Forget HTML parsers: this RAG reads screenshots
PixelRAG renders documents into screenshot tiles and retrieves them visually, preserving tables and layout that HTML parsers strip away.

What it does
PixelRAG turns web pages, PDFs, and images into screenshot tiles, then indexes and searches them with a vision-language embedding model. Instead of parsing HTML into text chunks that lose tables and charts, it keeps the visual layout intact for retrieval. A hosted API already holds an index of 8.28 million Wikipedia pages and accepts both text and image queries.
The interesting bit
The project ships a LoRA-fine-tuned Qwen3-VL-Embedding-2B model trained specifically on webpage screenshots, so the retriever actually understands page layout rather than just captioning it.

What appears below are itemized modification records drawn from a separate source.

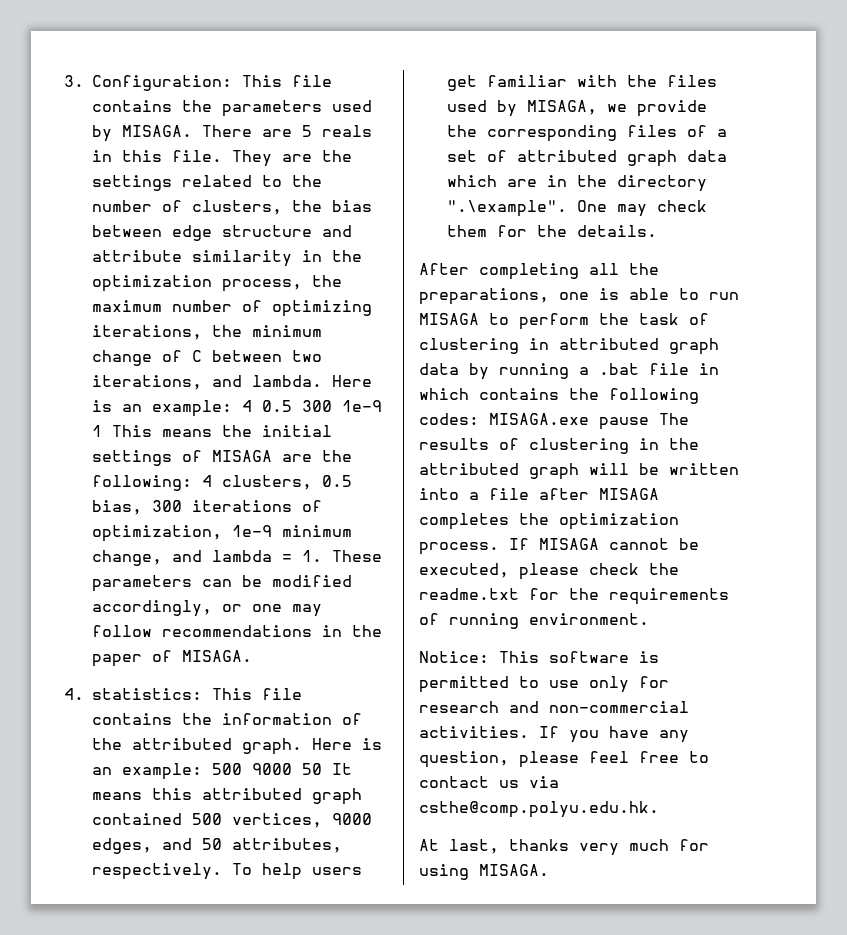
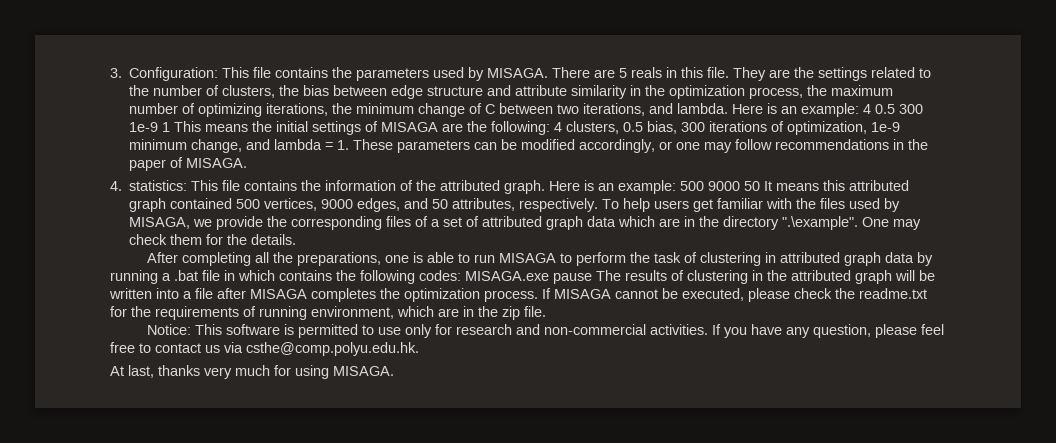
[529,613,649,625] environment. -> [311,306,546,320] environment, which are in the zip file.

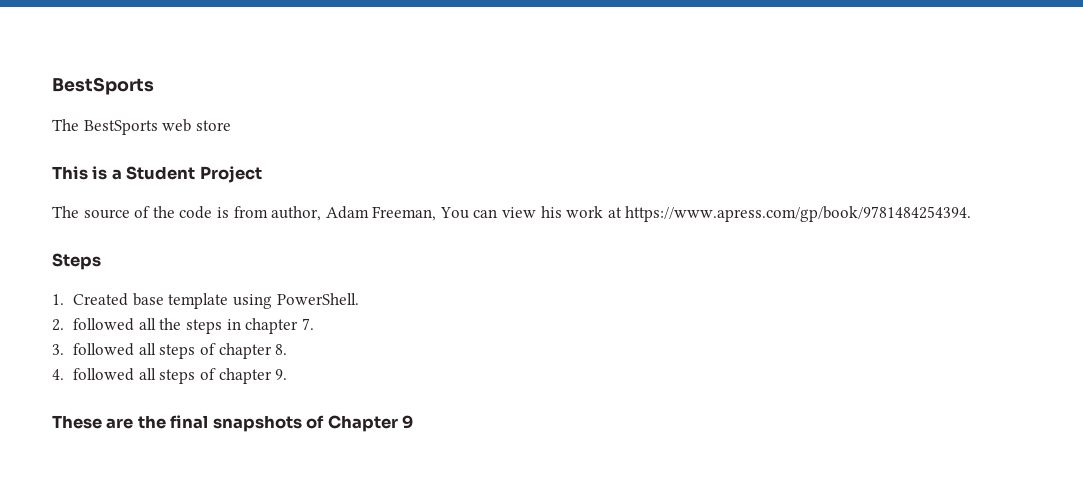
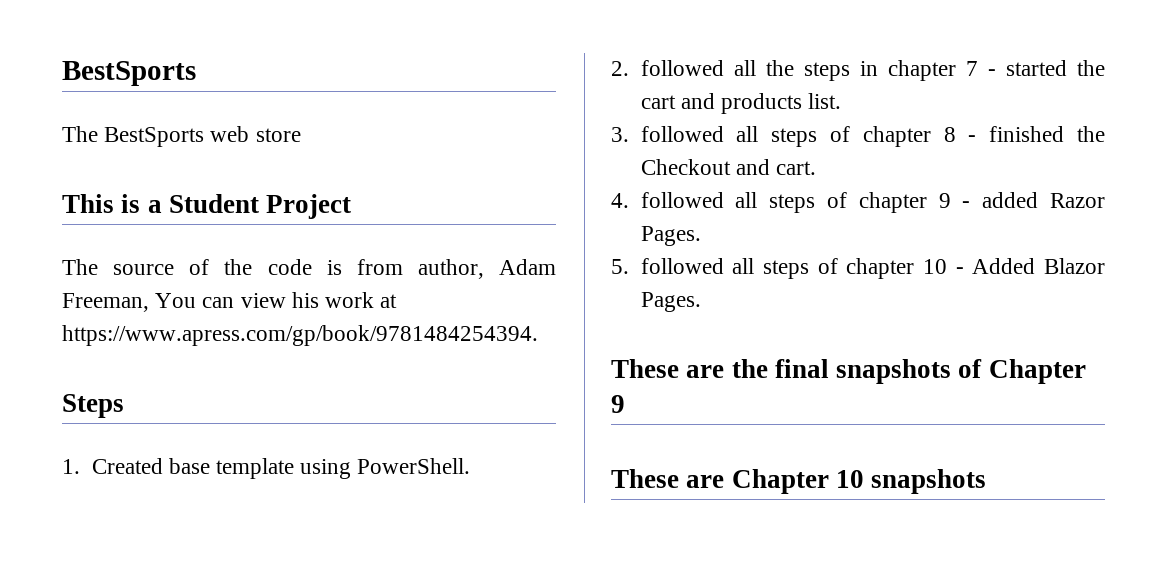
[301,318,314,330] 7. -> [965,60,1105,76] [640,93,842,114] 7 - started the cart and products list.
[275,344,288,355] 8. -> [943,126,1105,142] [640,159,816,175] 8 - finished the Checkout and cart.
[275,369,288,380] 9. -> [938,192,1105,208] [640,226,701,246] [611,258,1105,279] [640,292,701,312] 9 - added Razor Pages. // 5. followed all steps of chapter 10 - Added Blazor Pages.
(414, 422) none -> [611,469,987,494] // These are Chapter 10 snapshots

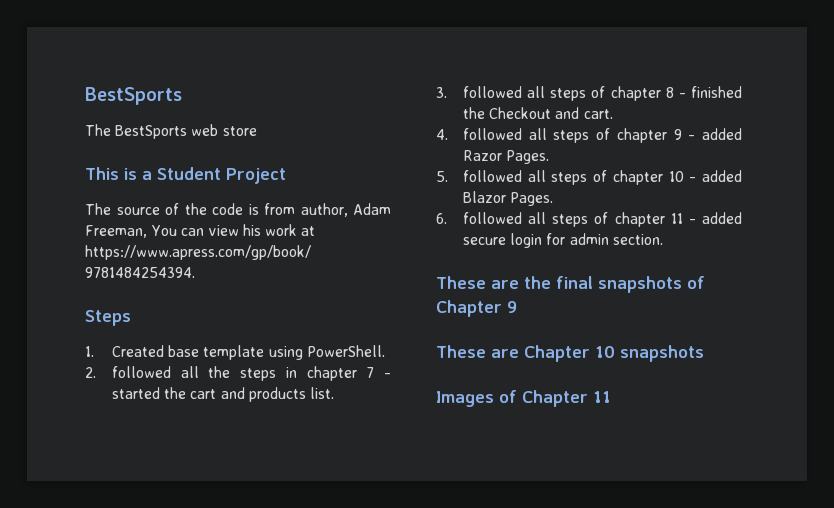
[972,258,1036,274] Added -> [702,170,742,182] added
(701, 302) none -> [436,212,742,227] [463,233,663,248] // 6. followed all steps of chapter 11 - added secure login for admin section.
(987, 481) none -> [436,390,611,407] // Images of Chapter 11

There is also a Claude Code plugin that lets Claude screenshot and read pages directly, giving the agent eyes without an MCP server.
Key highlights
- Searches a live hosted index of 8.28M Wikipedia pages via an open API with no key required.
- Queries can be text or images, so you can literally search by picture.
- Pipeline stages (
pixelshot,chunk,embed,build-index,serve) run independently; mix and match what you need. - Ships as a Claude Code plugin (
pixelbrowse) that renders pages locally through Playwright/CDP. - Training adapters and the full fine-tuning dataset are published on Hugging Face.
Caveats
- Data curation reproduction steps are currently marked “TBD” in the docs.

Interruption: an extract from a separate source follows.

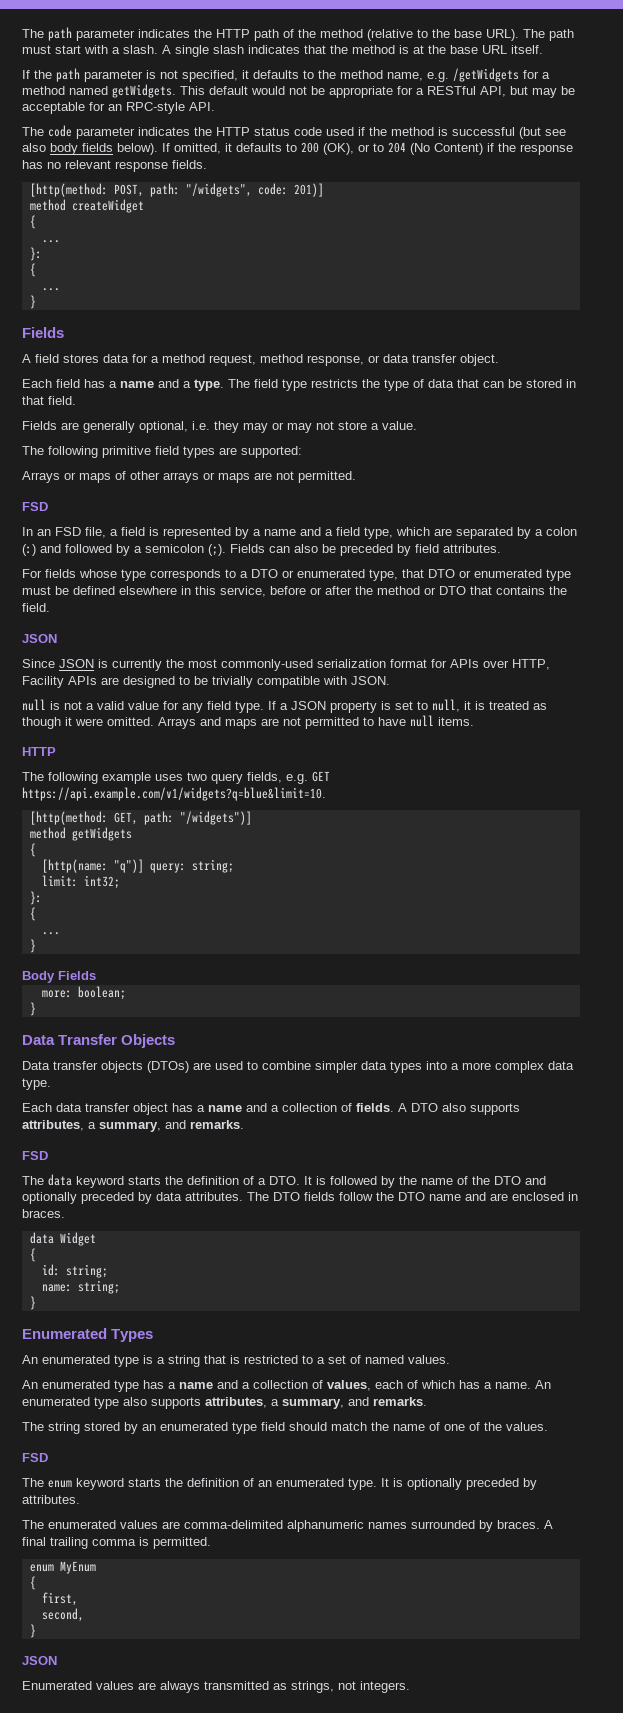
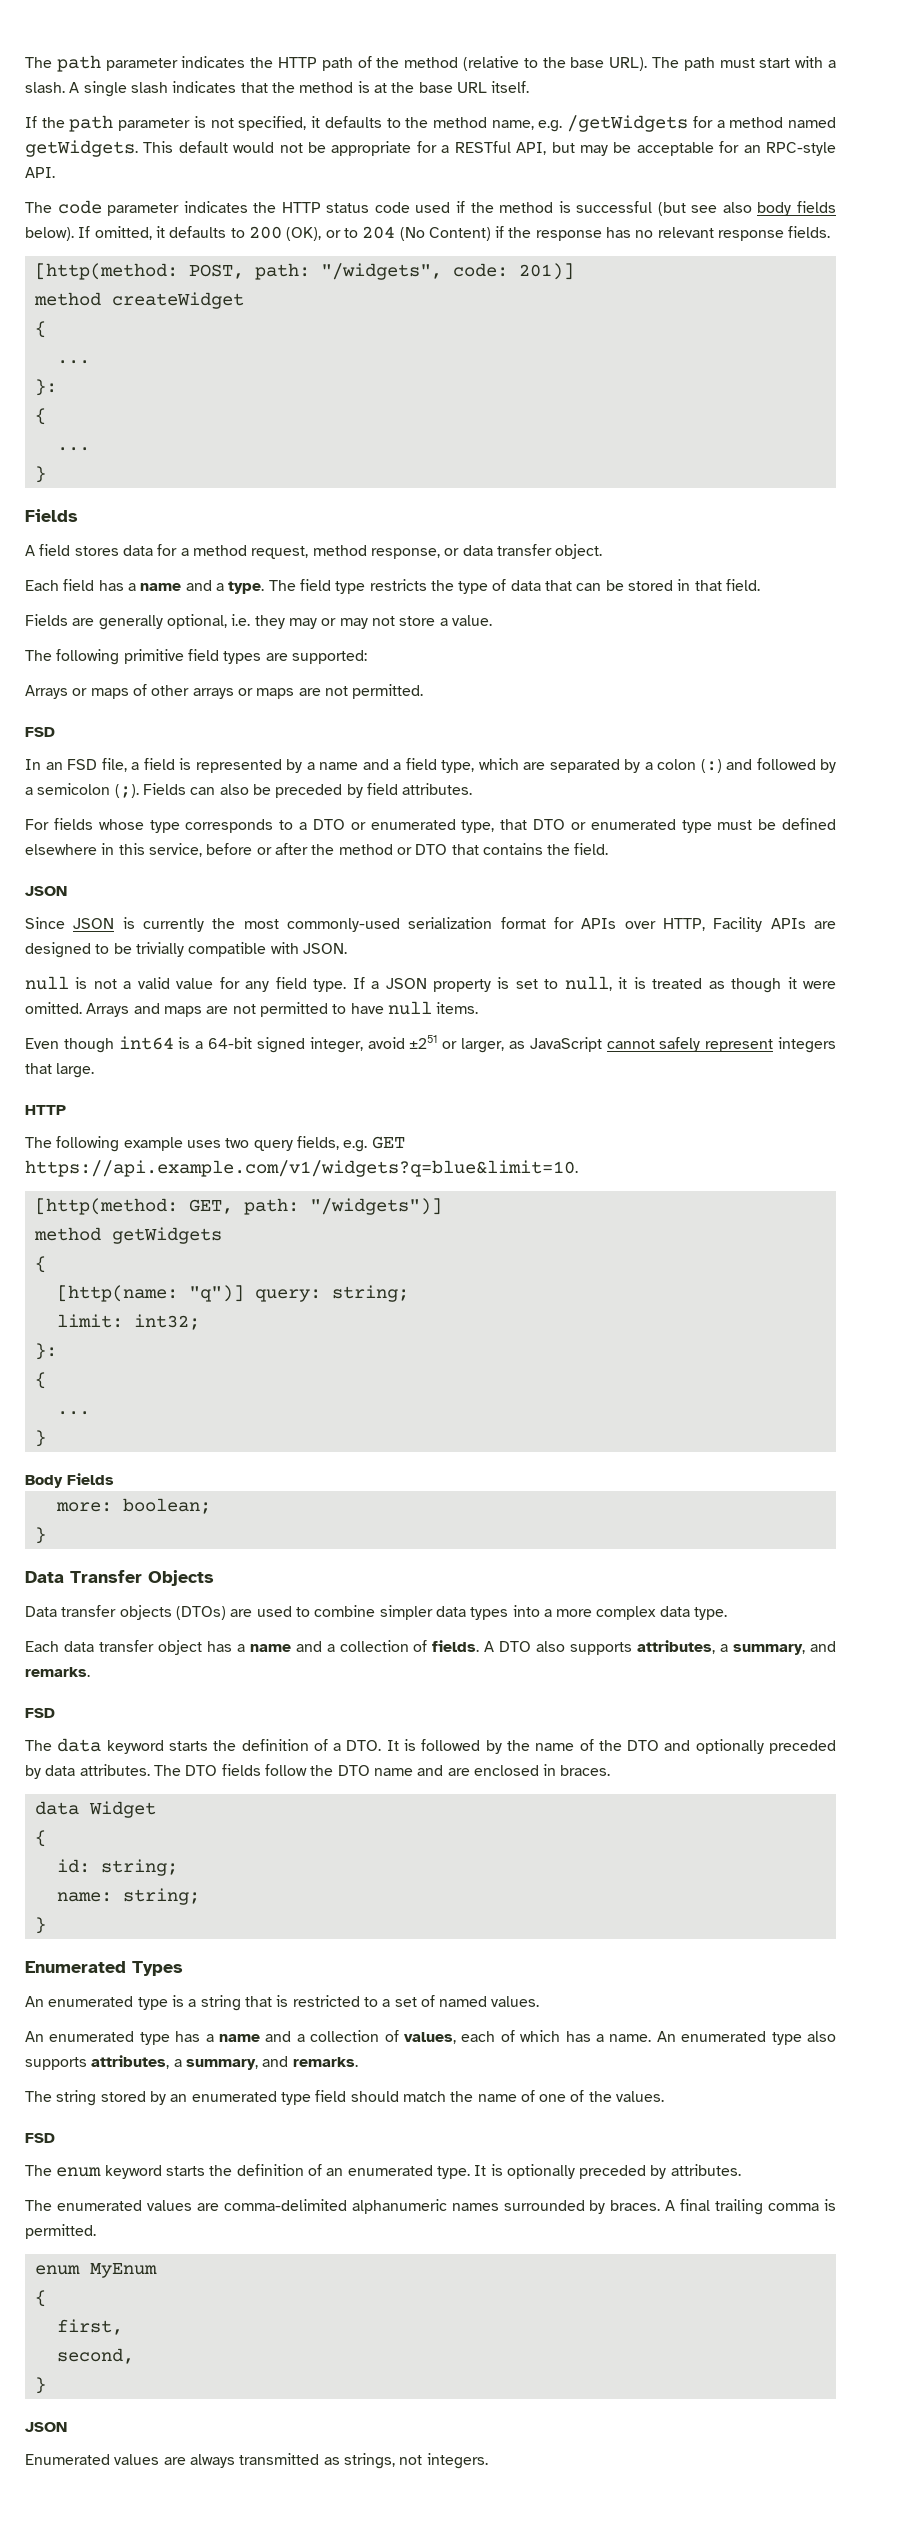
(474, 721) none -> [25,1035,837,1053] [25,1063,95,1078] // Even though int64 is a 64-bit signed integer, avoid ±251 or larger, as JavaScript cannot safely represent integers that large.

- The fine-tuning code lives in a separate
uvproject with pinned CUDA and PyTorch dependencies, so expect environment gymnastics if you plan to retrain.
Verdict
Worth a look if you run RAG over visually complex documents and are tired of watching your parser mangle tables. Skip it if your corpus is already clean plain text and you don’t need another GPU-bound embedding model.